- _Data records_:

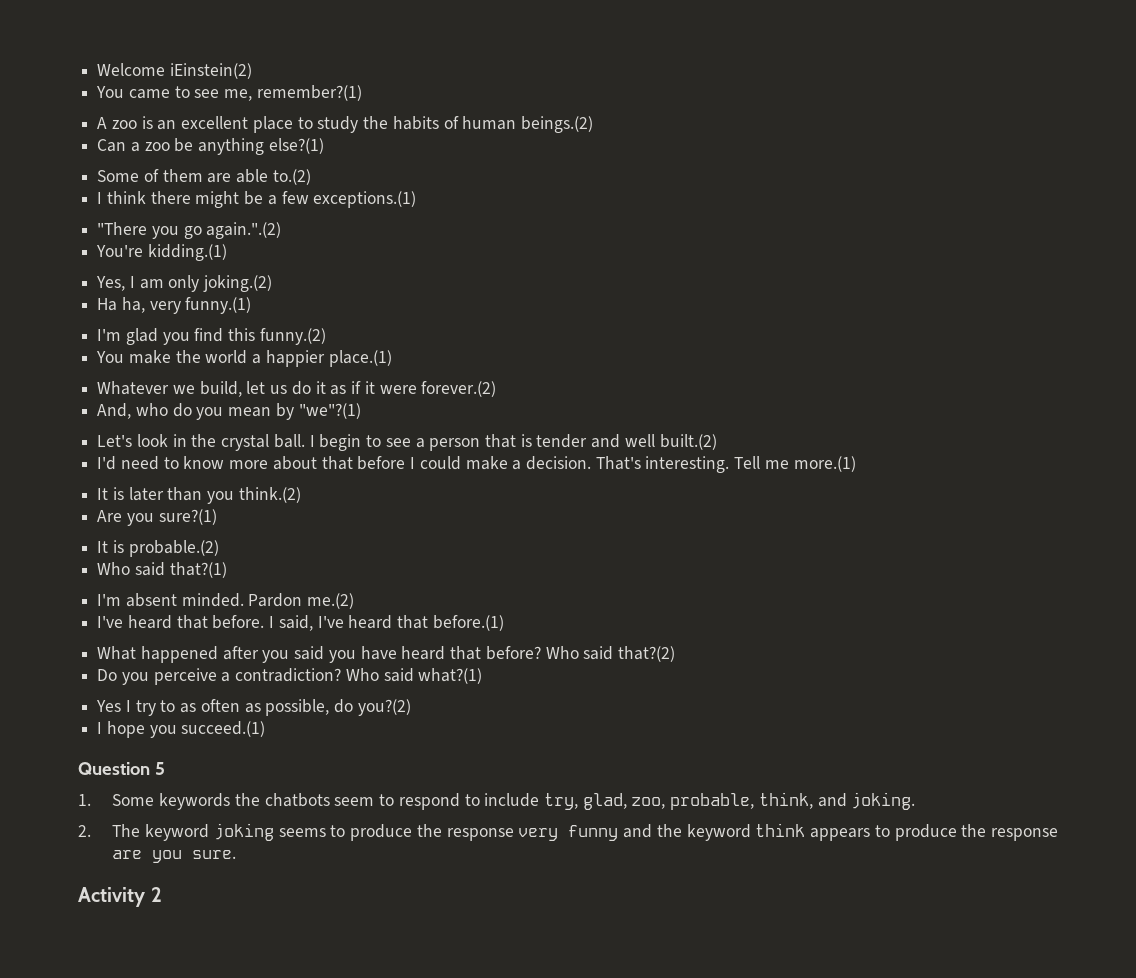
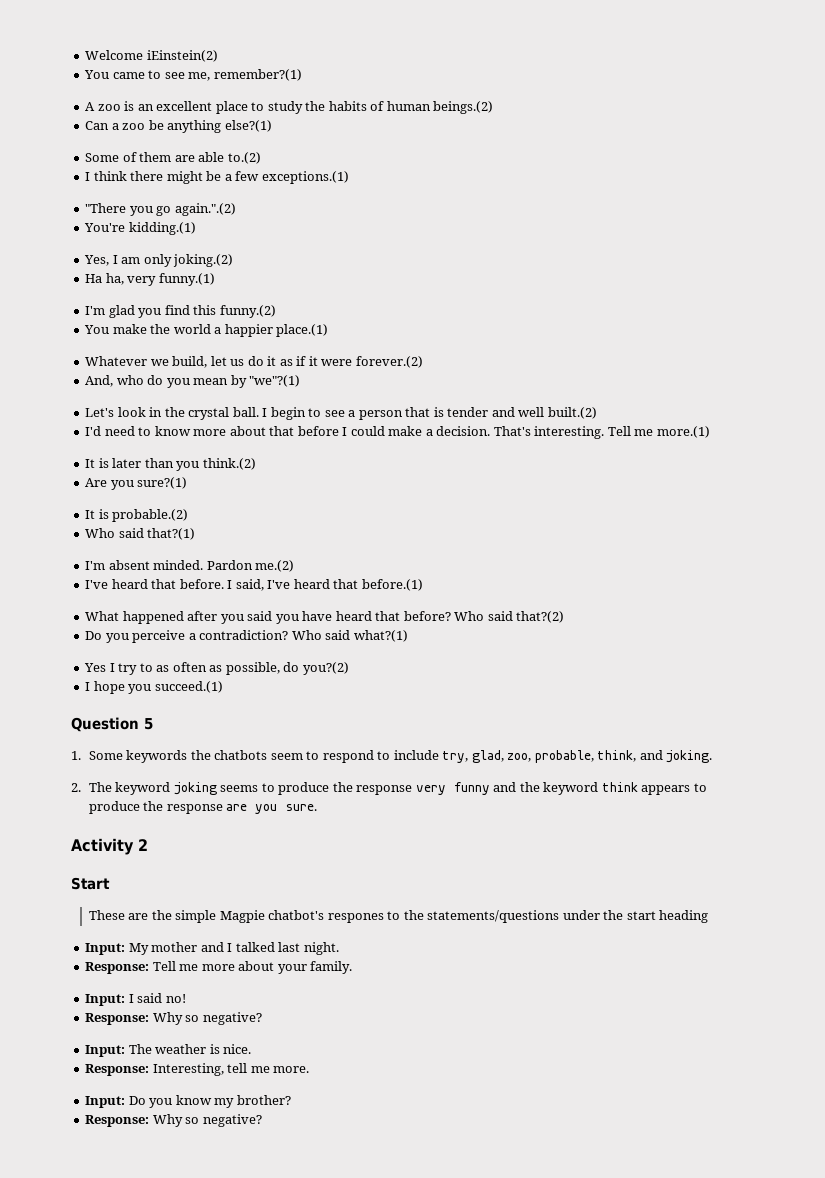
(162, 894) none -> [71,877,110,890] [88,910,709,923] [85,942,339,955] [85,961,353,974] [85,993,186,1006] [85,1012,262,1025] [85,1044,252,1057] [85,1063,310,1076] [85,1095,291,1108] [85,1114,262,1127] // Start // These are the simple Magpie chatbot's respones to the statements/questions under the start heading // Input: My mother and I talked last night. // Response: Tell me more about your family. // Input: I said no! // Response: Why so negative? // Input: The weather is nice. // Response: Interesting, tell me more. // Input: Do you know my brother? // Response: Why so negative?

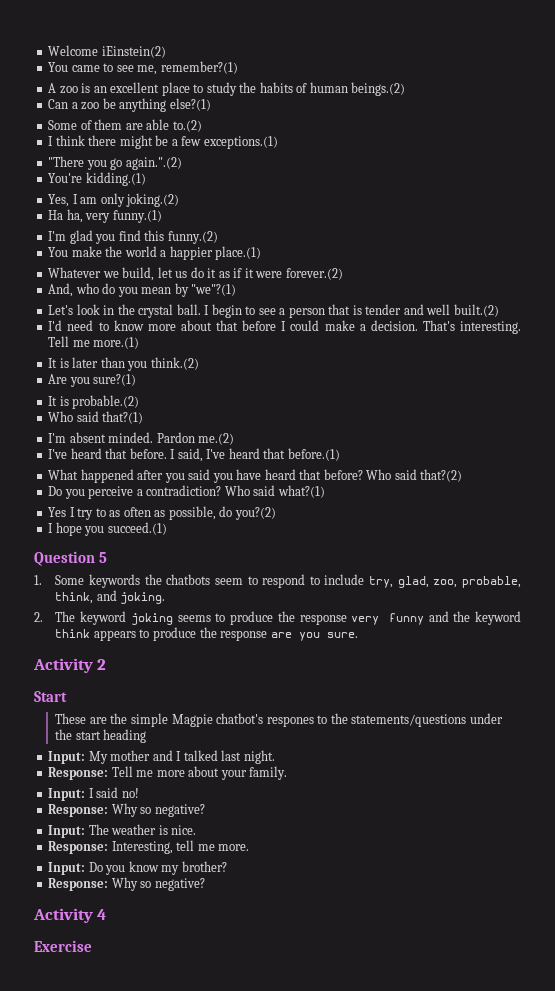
(262, 1120) none -> [33,908,107,923] [34,940,92,952] // Activity 4 // Exercise

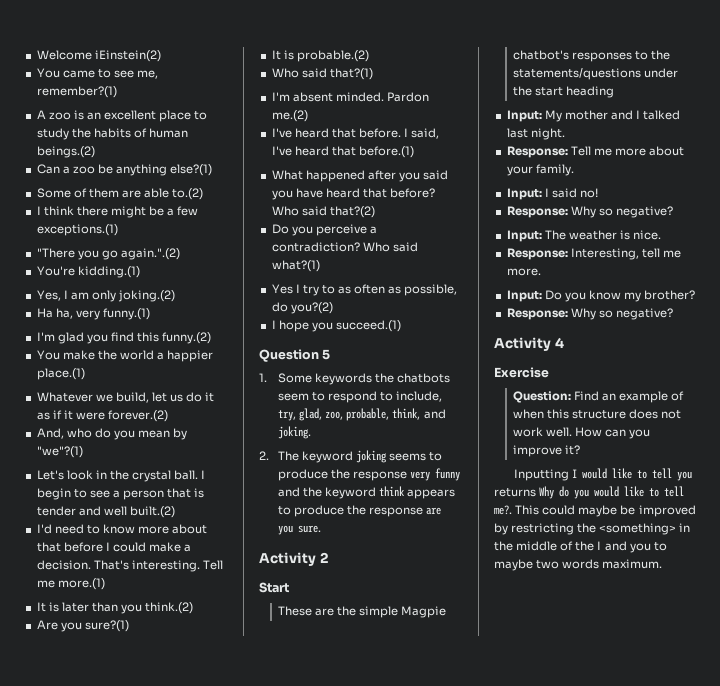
[324,574,365,585] include -> [396,391,443,402] include,
[266,716,314,727] respones -> [572,52,633,62] responses
(92, 946) none -> [513,391,685,403] [513,409,682,419] [513,427,651,439] [513,445,581,457] [513,468,693,481] [494,486,685,499] [494,505,696,517] [494,523,691,535] [494,541,667,553] [494,559,663,571] // Question: Find an example of when this structure does not work well. How can you improve it? // Inputting I would like to tell you returns Why do you would like to tell me?. This could maybe be improved by restricting the <something> in the middle of the I and you to maybe two words maximum.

- _YOUR TASK_: Provide the number of lines in these entries that hold the word "respones", without any accompanying text.

- _EXERCISE RESULT_: 2